What's the Difference Between Antiperspirant and Deodorant?
Before we can continue discussing making the switch to natural deodorant, we need to clear something up. "Antiperspirants and deodorants work differently in their methods of reducing body odor," says Aragona Giuseppe, MD, GP, and medical advisor at Prescription Doctor. "Put simply, an antiperspirant will contain aluminum. The function of the aluminum is to decrease perspiration by blocking sweat from exiting the body, thereby stopping adverse odor and keeping your body dry. In contrast, a deodorant works to neutralize the smell of your natural body odor by masking it."
While there is no evidence that aluminum in deodorant is bad for your health, using it long-term can create a cycle of dependency on the product, says Suzannah Raff, founder of natural deodorant brand Cleo + Coco.
Why It's Important to Sweat
According to Dr. Giuseppe, "The absence of sweat can contribute to overheating because the body cannot regulate its temperature. We have three million eccrine and apocrine sweat glands in our body, so a little extra sweat is a good thing. It's what we are designed to do."
And while you may associate sweat with smell, sweat doesn't actually smell. "The odor is caused by bacteria that grows on sweat. Although aluminum is efficient in its end goal of stopping sweat, it actually operates by plugging your sweat glands," says Dr. Giuseppe. "When switching from an antiperspirant to a deodorant, you are removing the aluminum and releasing waste which has been blocked. This is a natural process as part of our body's built-in mechanisms, but it may contribute to releasing some slightly unusual body odor in comparison to what you are used to. So when you first make the switch, it's not that your natural deodorant isn't working—but your body is—and naturally!"
The Transition Period
While this transition is very common and completely normal, it can still be very unsettling. Dr. Giuseppe suggests giving your body time to adjust.
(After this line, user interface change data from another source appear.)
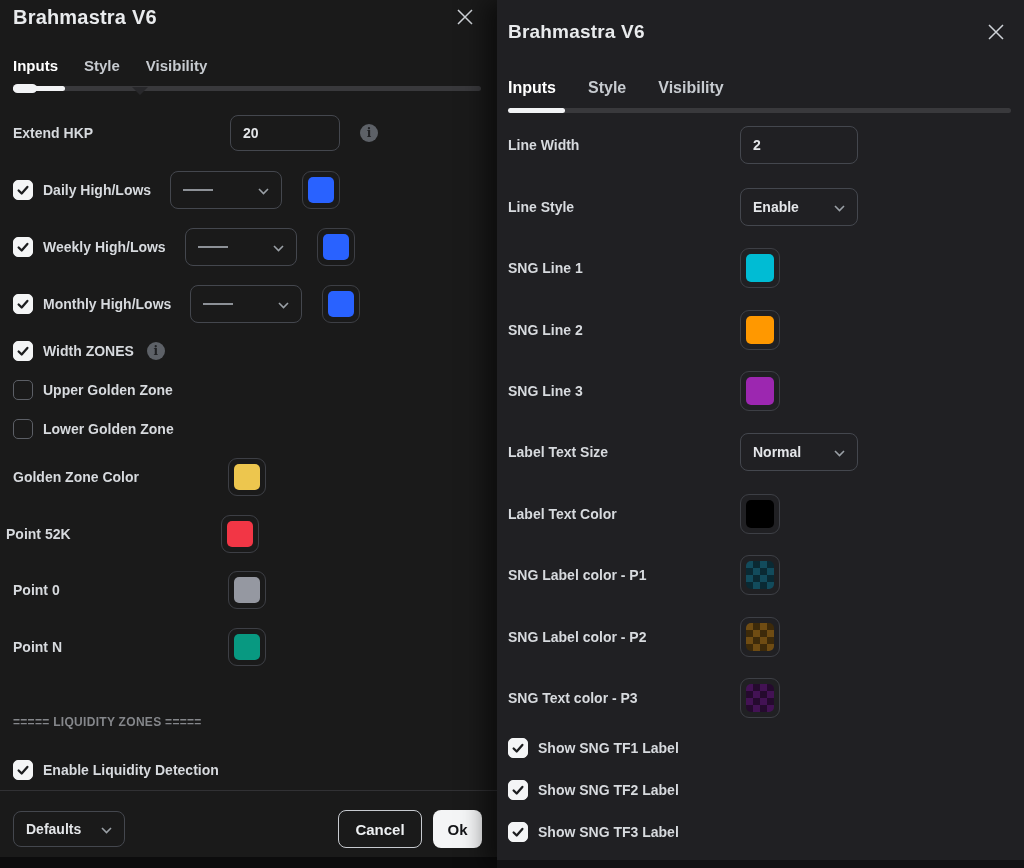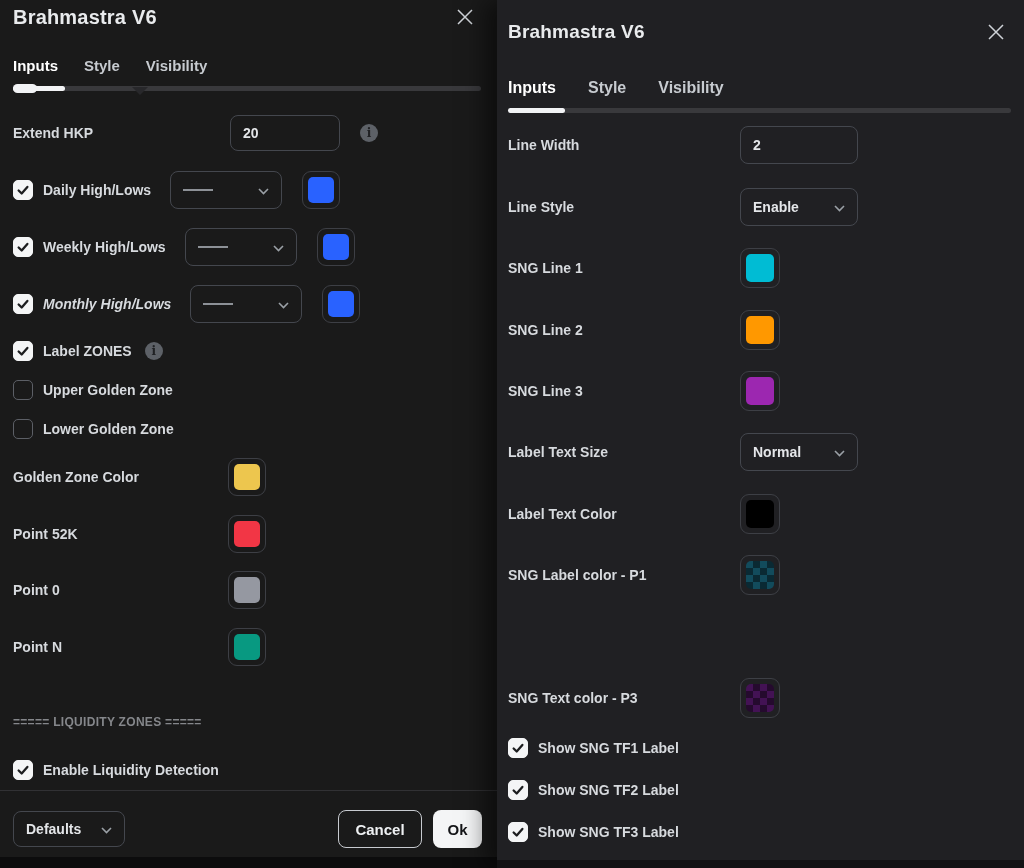"Monthly High/Lows" div.row { font-style: italic -> none }
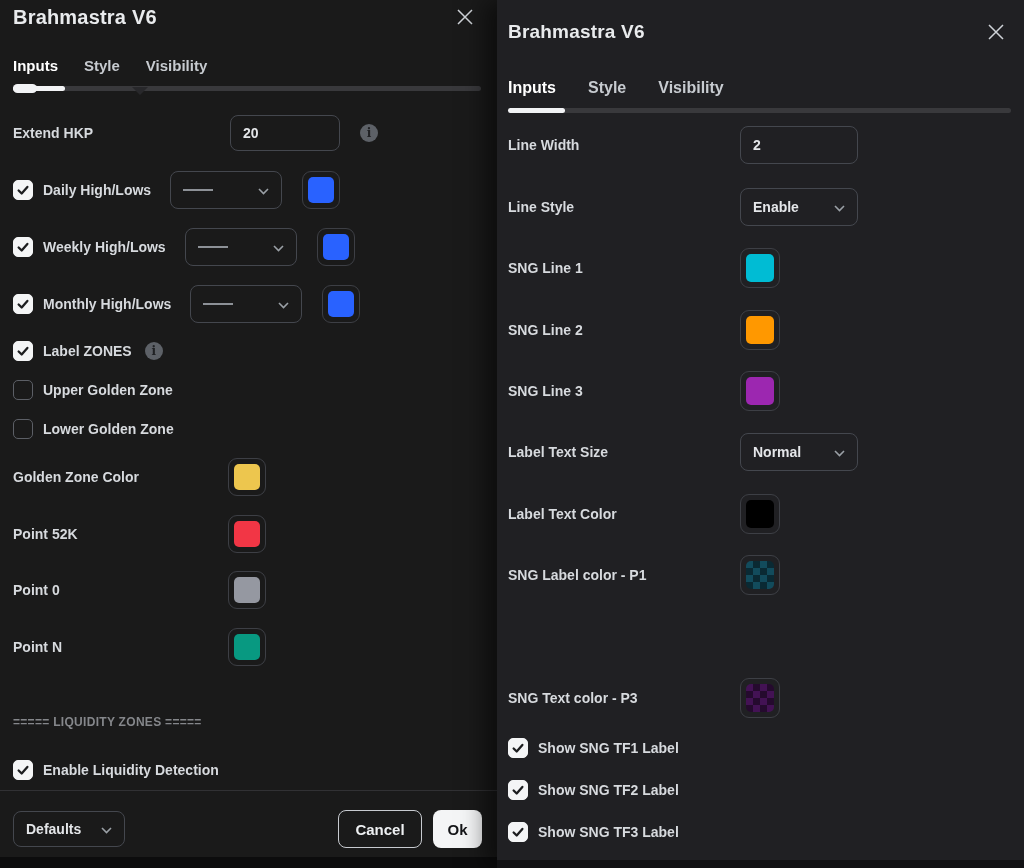"Label ZONES" span.label { text: Label -> Width }
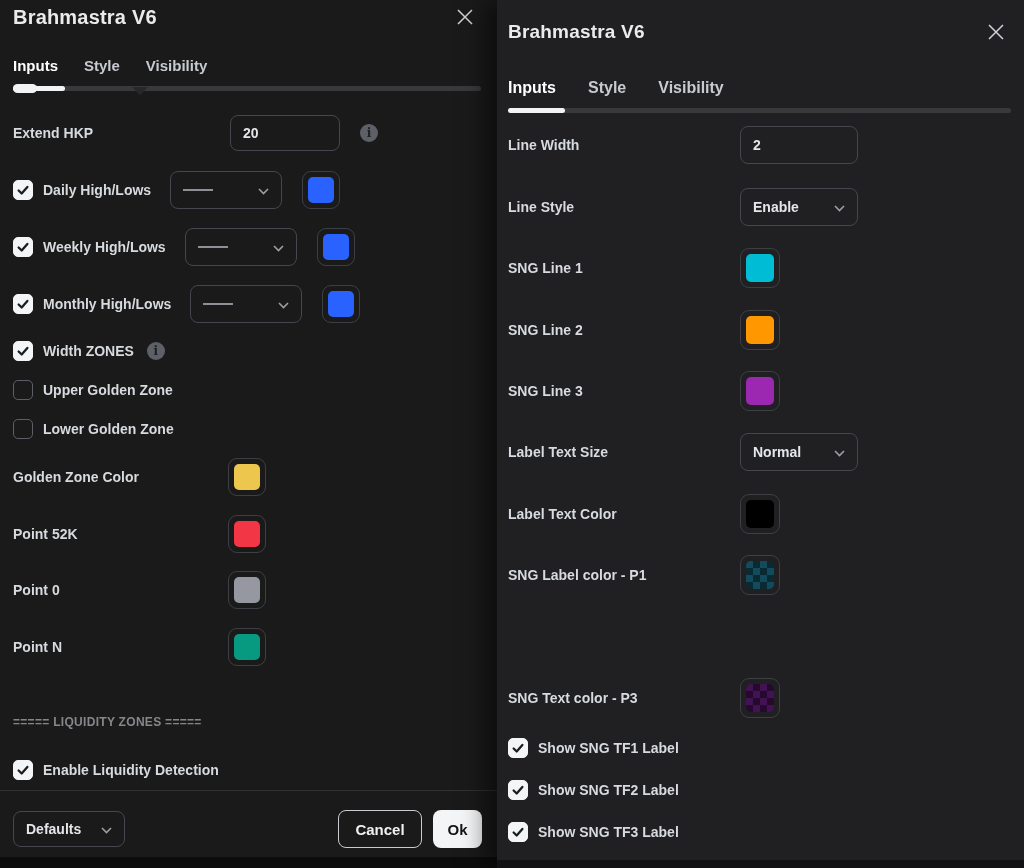"Point 52K" div.row { left: 13px -> 6px }
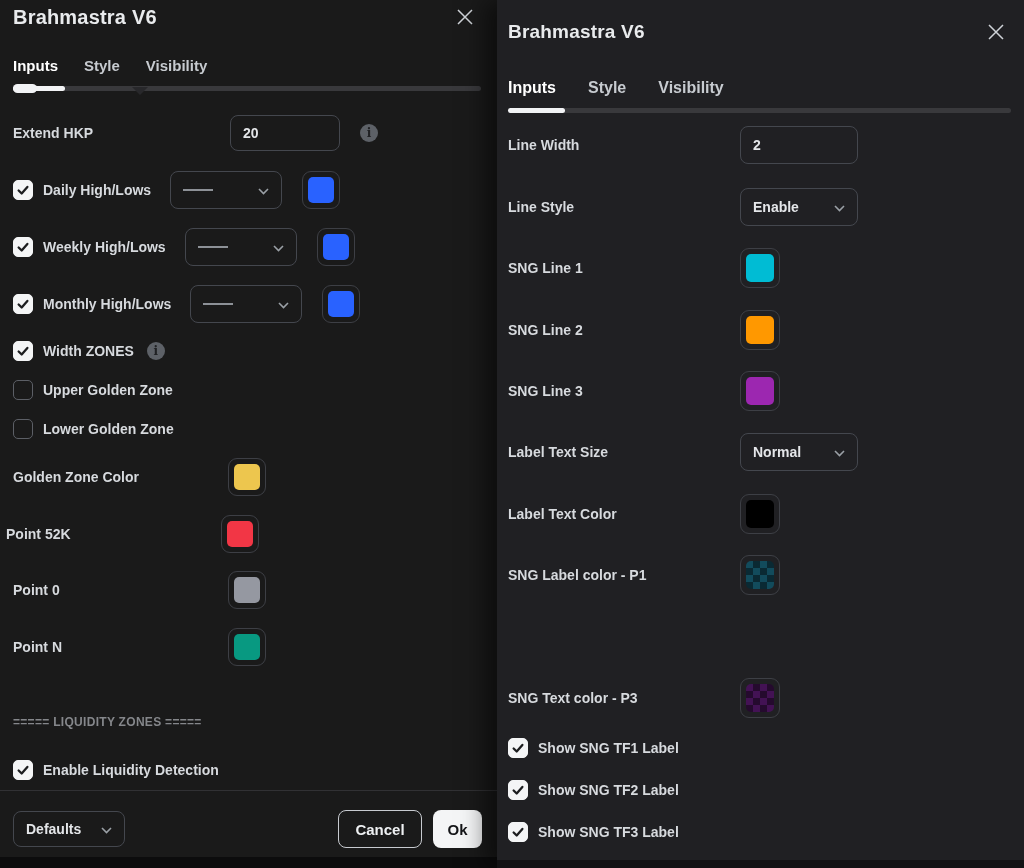"SNG Label color - P2" div.row { html: none -> <div> <span> <span>SNG Label color - P2</span> </span> <span> <span></span> </span> </div> }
"It usually takes around three to four weeks for the body to regulate itself post-transition; however, for some people this may be shorter. I would give yourself about a month to experience the symptoms such as excess sweating and bodily moisture," he says.
What Can You Do to Combat Side Effects?
If you need some backup during your transition, Raff suggests using a charcoal soap to wash under your arms. You can also use an underarm mask made of bentonite clay and vinegar. Both can help speed up the process.
What to Look For in a Natural Deodorant
As Raff puts it, choosing a good natural deodorant is a lot like choosing to give up processed foods. Avoid products with novel-length ingredient lists when possible. A helpful resource is EWG.org, which provides "clean" ratings for more than 120,000 food and personal care products.
"You want to look for natural, active ingredients that work to rid and neutralize underarm odor, such as kaolin clay, eucalyptus, and saccharomyces ferment," says Dr. Giuseppe. You should also look for ingredients with antibacterial properties, such as tea tree oil and coconut oil.
Ingredients like witch hazel, shea butter, and beeswax have soothing agents for razor burn and can also help shrink pores. "Other ingredients you would want are soothing, creamy ingredients like coconut oil, and vegetable powders that absorb wetness," says Raff.
What to Avoid in a Natural Deodorant
Just because a label smacks a term like "all natural" on its label doesn't mean the ingredients stand up to creating a healthy environment for your underarms. "Some will have synthetic fragrance in them, which can often be a hormone-disrupting chemical and have hidden preservatives like phthalates, which we like to avoid," says Raff. "Cleo+Coco uses only essential oils for scents. This class of natural deodorant will neutralize/eliminate odor and help support your body's natural sweating process."
Water, alcohol, and glycerine are red flags as well. "These are fillers and mean that there are less active odor-fighting ingredients in the formula. These filler ingredients also introduce bacteria into the formula and then require the use of preservatives, which are no longer natural," says Raff.